▶ Description of the task: Take each line from the entries that holds "será" and copy it out.

(Exercise materials Opens)

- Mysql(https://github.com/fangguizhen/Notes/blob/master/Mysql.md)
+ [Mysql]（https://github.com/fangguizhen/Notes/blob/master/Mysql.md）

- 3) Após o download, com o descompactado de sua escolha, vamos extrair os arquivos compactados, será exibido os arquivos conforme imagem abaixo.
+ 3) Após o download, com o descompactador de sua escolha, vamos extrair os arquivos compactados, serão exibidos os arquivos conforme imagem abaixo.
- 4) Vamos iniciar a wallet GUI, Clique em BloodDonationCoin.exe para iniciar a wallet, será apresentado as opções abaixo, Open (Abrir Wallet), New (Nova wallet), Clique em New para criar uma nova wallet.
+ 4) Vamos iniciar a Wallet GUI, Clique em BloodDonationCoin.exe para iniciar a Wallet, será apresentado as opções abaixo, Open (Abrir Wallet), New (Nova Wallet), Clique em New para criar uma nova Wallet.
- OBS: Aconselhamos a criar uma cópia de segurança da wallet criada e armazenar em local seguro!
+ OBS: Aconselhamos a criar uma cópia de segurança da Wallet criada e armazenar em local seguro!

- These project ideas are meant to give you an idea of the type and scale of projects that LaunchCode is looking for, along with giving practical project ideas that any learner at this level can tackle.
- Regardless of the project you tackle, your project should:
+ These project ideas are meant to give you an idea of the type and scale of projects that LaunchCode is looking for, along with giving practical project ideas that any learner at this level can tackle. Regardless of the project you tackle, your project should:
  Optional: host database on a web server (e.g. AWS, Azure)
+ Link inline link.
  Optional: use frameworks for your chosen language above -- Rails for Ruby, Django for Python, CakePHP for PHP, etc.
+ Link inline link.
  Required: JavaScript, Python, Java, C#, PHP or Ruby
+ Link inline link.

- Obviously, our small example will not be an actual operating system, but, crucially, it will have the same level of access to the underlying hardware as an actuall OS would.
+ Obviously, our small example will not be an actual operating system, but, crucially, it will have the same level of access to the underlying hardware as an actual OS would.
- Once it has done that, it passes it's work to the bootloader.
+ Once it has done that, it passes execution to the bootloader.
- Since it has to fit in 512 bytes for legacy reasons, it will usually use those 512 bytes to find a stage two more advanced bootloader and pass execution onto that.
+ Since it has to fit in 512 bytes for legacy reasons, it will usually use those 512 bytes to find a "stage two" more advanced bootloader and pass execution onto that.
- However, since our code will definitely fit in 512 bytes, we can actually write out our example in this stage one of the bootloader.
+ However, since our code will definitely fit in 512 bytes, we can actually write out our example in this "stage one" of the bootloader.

(Exercise materials Closes)

▶ Answer to the problem:
- 3) Após o download, com o descompactado de sua escolha, vamos extrair os arquivos compactados, será exibido os arquivos conforme imagem abaixo.
- 4) Vamos iniciar a wallet GUI, Clique em BloodDonationCoin.exe para iniciar a wallet, será apresentado as opções abaixo, Open (Abrir Wallet), New (Nova wallet), Clique em New para criar uma nova wallet.
+ 4) Vamos iniciar a Wallet GUI, Clique em BloodDonationCoin.exe para iniciar a Wallet, será apresentado as opções abaixo, Open (Abrir Wallet), New (Nova Wallet), Clique em New para criar uma nova Wallet.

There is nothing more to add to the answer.